## SOURCE DATA
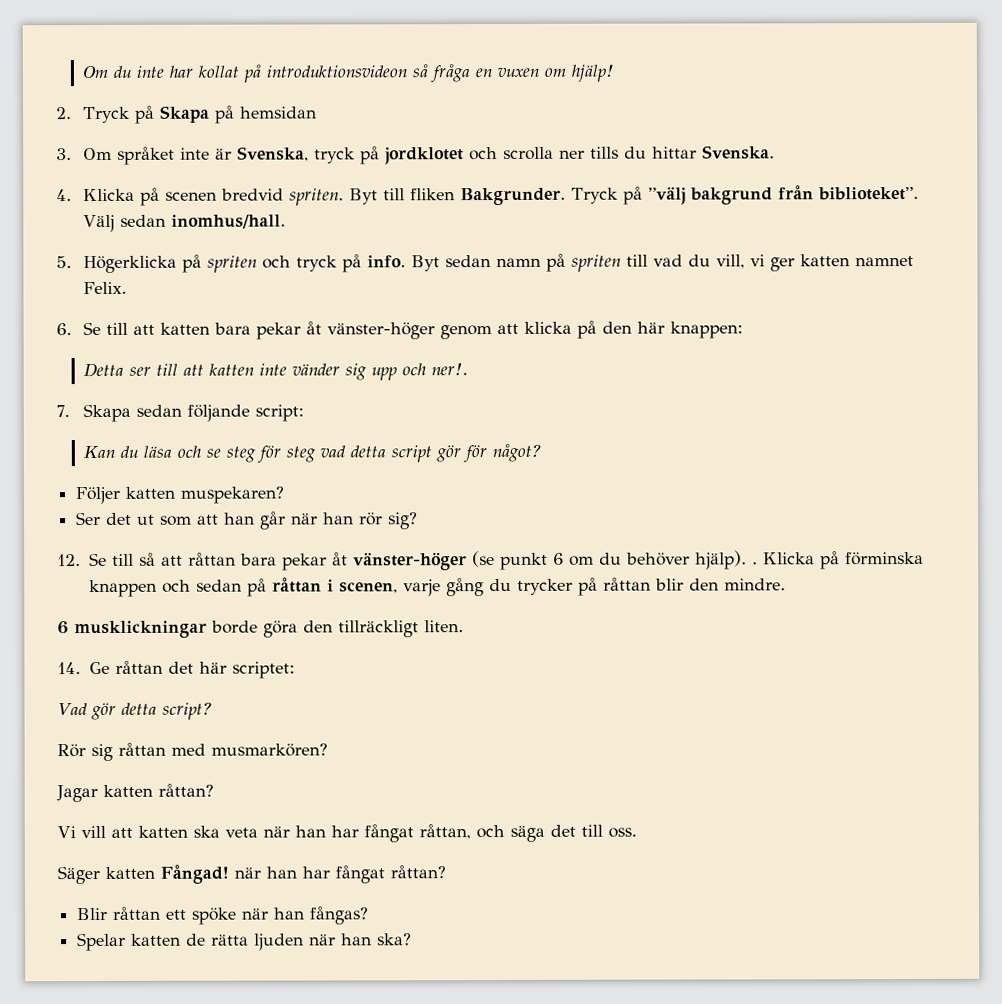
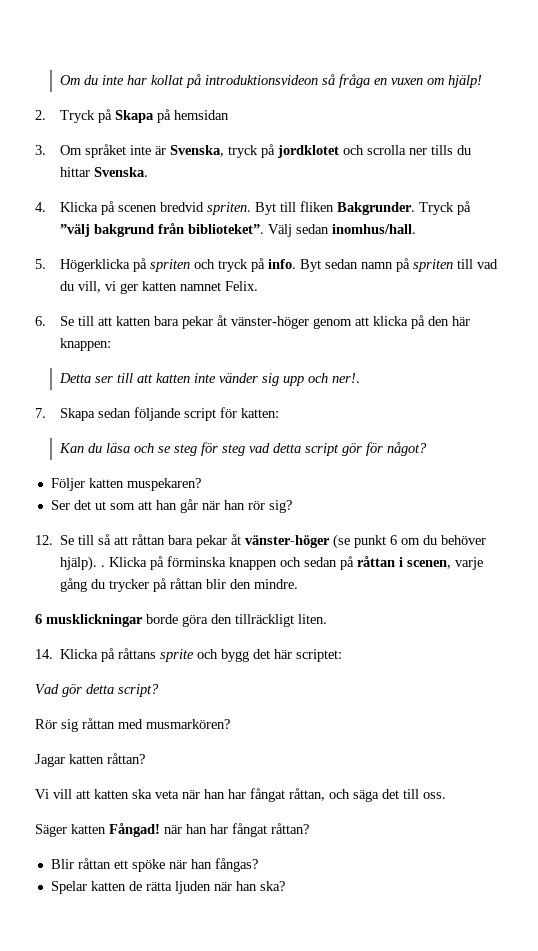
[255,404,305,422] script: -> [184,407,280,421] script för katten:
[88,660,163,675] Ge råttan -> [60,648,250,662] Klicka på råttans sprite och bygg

==

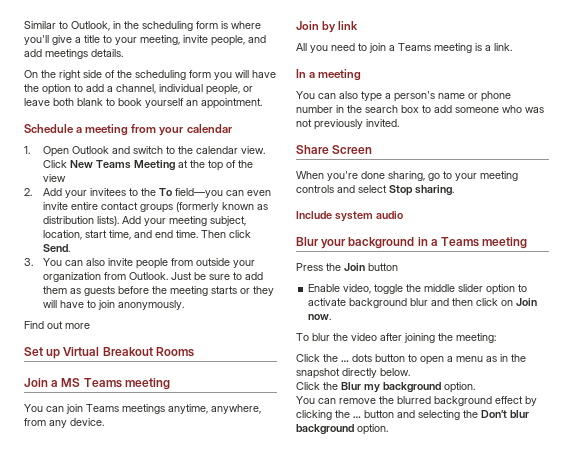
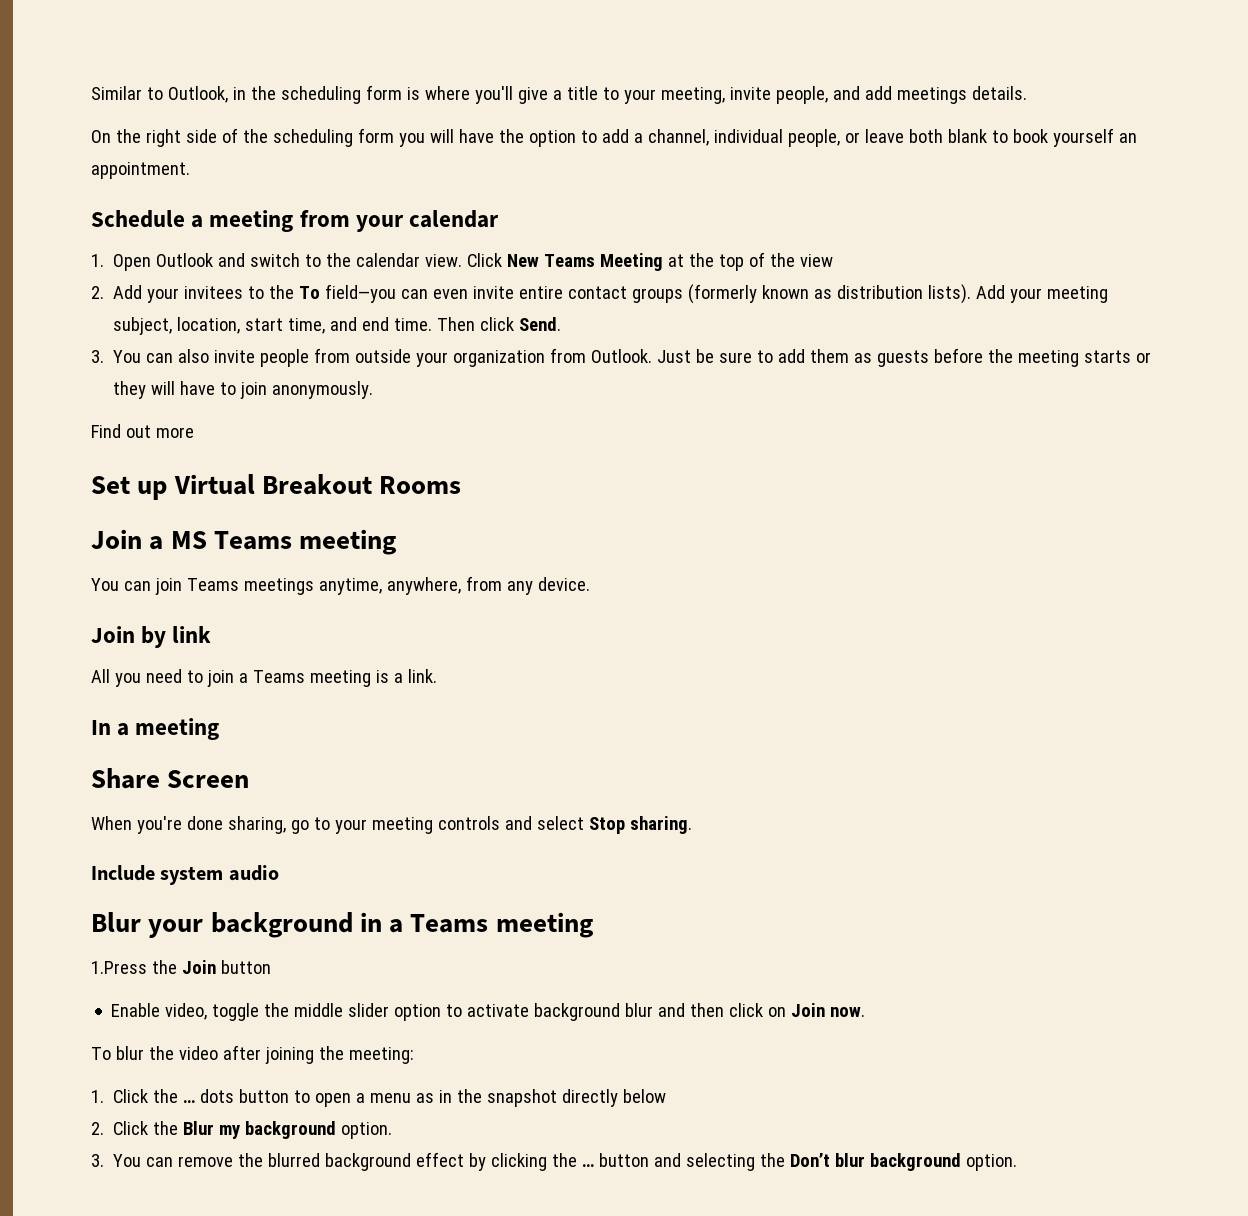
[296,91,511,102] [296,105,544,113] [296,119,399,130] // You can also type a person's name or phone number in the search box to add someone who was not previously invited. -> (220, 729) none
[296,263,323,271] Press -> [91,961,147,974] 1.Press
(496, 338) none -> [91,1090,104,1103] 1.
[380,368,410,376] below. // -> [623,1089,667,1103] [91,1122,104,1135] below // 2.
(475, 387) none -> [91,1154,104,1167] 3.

## ABOUT THIS EXERCISE
How many lines in the data above contain the word "none"? Reply with only that figure.

## SOLUTION
3